Your goal -> Please write out the full listing beneath this line exactly, skipping its images.

Provided data ->
━━━━━━
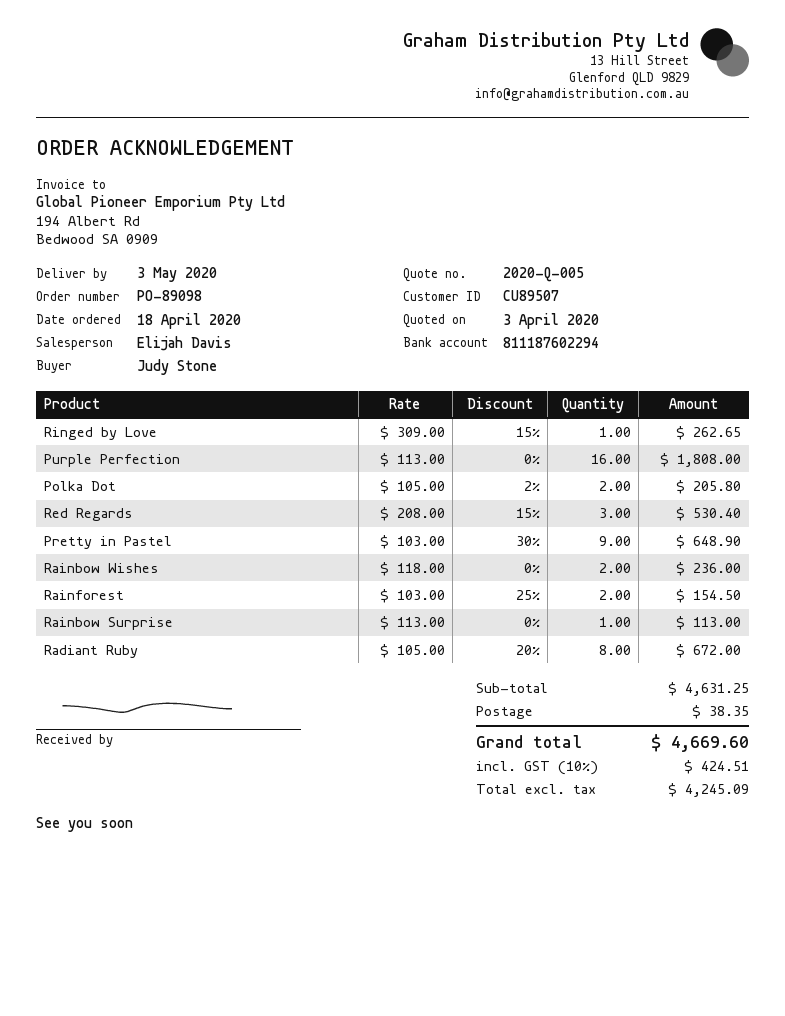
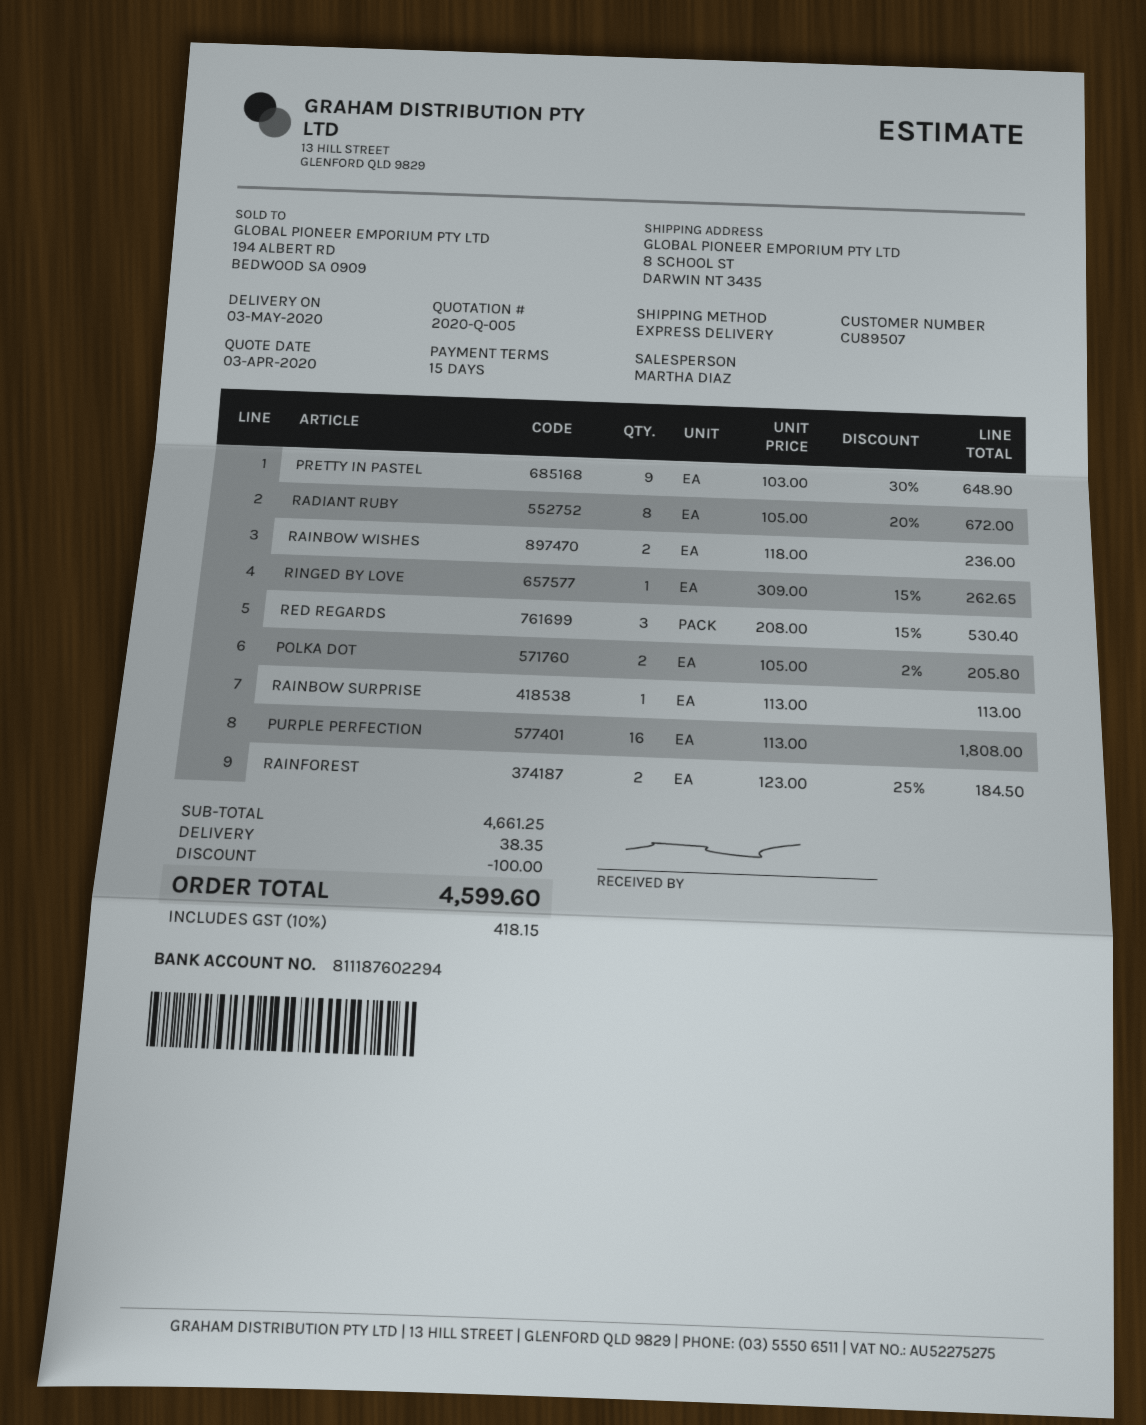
sales rep: Elijah Davis -> MARTHA DIAZ
Rainforest: 2 x 103.00 - 25% = 154.50 -> 2 x 123.00 - 25% = 184.50
subtotal: 4631.25 -> 4661.25
discount: none -> 100.00
tax: 10% = 424.51 -> 10% = 418.15
total: 4669.60 -> 4599.60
━━━━━━
Response ->
sales rep: Elijah Davis -> MARTHA DIAZ
Rainforest: 2 x 103.00 - 25% = 154.50 -> 2 x 123.00 - 25% = 184.50
subtotal: 4631.25 -> 4661.25
discount: none -> 100.00
tax: 10% = 424.51 -> 10% = 418.15
total: 4669.60 -> 4599.60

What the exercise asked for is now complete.